*** Opening Listed entries ***
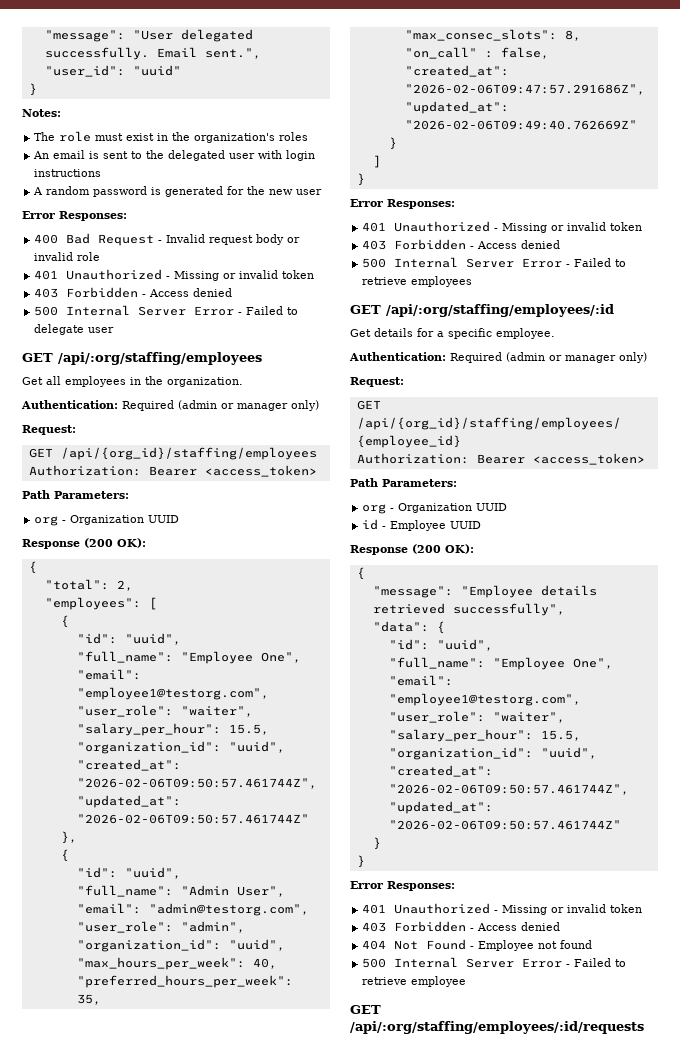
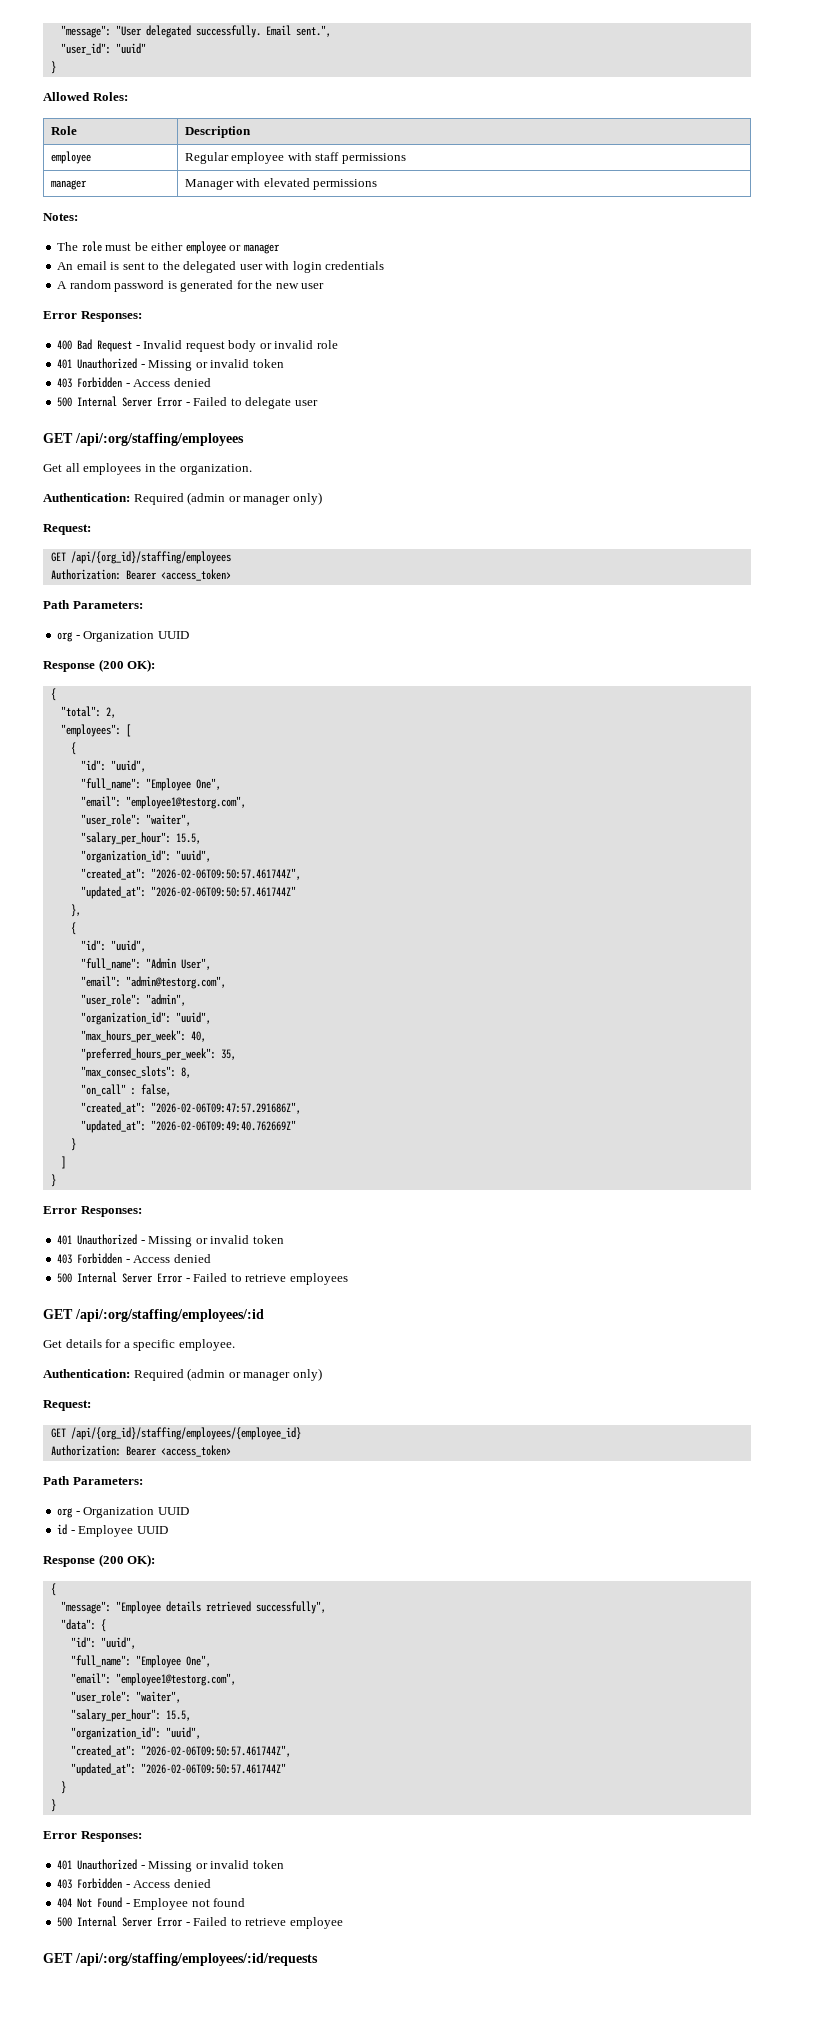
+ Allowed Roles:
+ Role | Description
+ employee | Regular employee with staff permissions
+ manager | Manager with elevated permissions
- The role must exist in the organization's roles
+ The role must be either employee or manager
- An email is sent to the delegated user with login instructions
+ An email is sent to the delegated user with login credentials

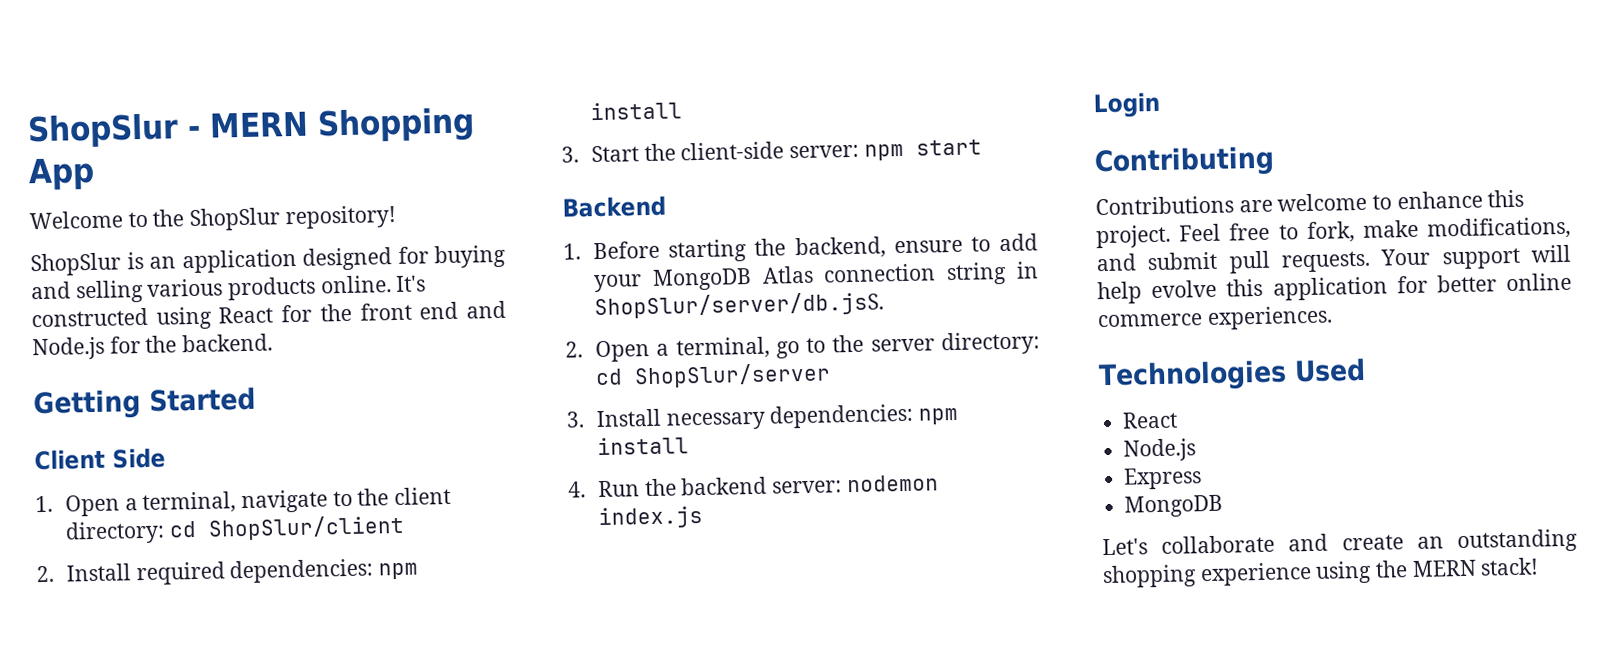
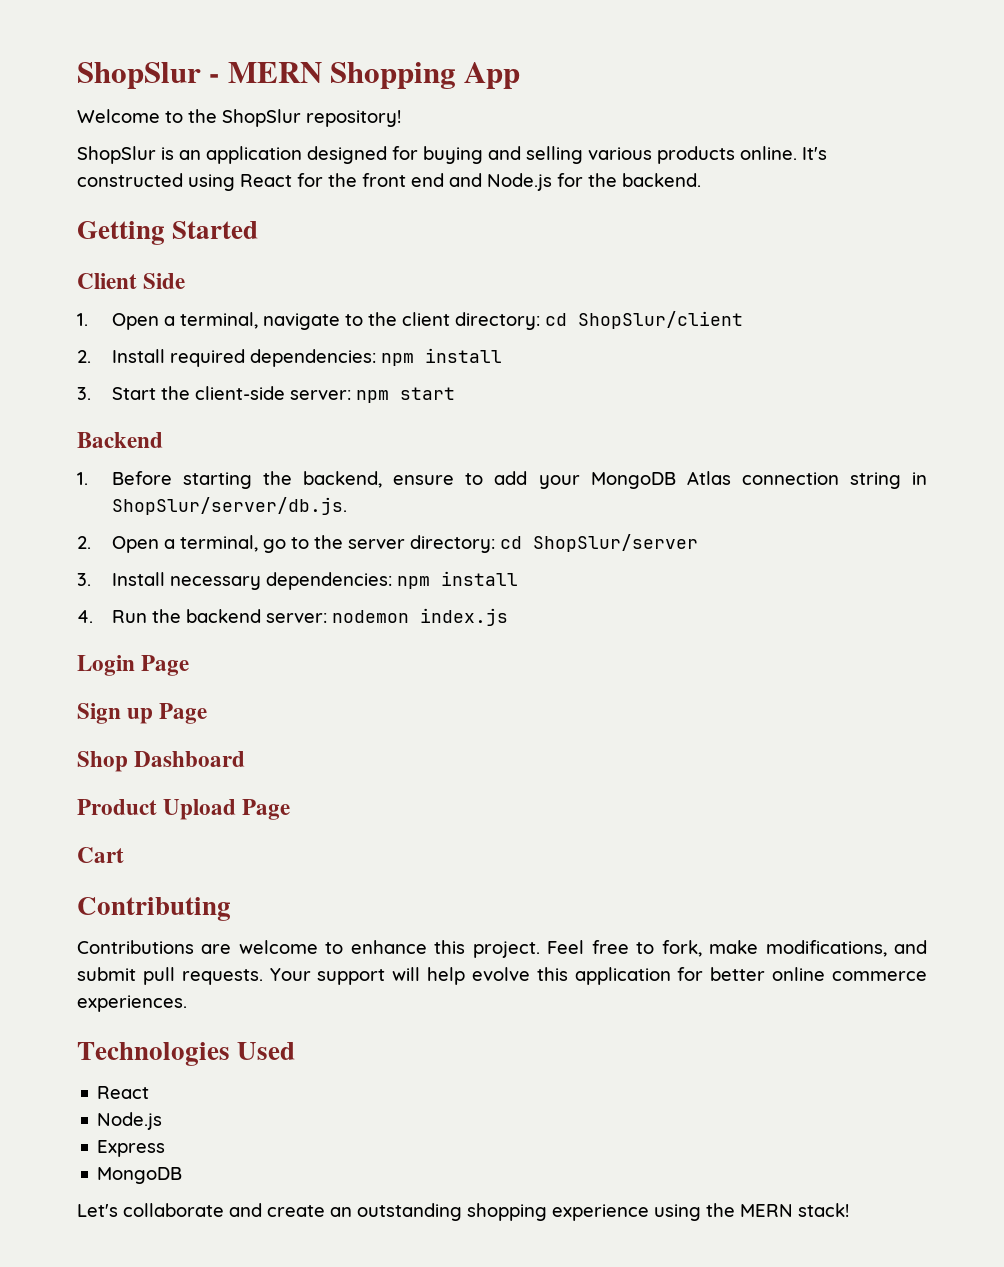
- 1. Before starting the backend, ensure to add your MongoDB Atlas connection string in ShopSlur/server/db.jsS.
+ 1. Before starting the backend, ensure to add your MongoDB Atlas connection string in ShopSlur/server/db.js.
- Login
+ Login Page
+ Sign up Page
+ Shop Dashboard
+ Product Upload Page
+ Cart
*** Closing Listed entries ***
▶ _Task to carry out_:
When the word "manager" shows up in a line of the entries, report that line.

▶ _Expected output_:
+ manager | Manager with elevated permissions
+ The role must be either employee or manager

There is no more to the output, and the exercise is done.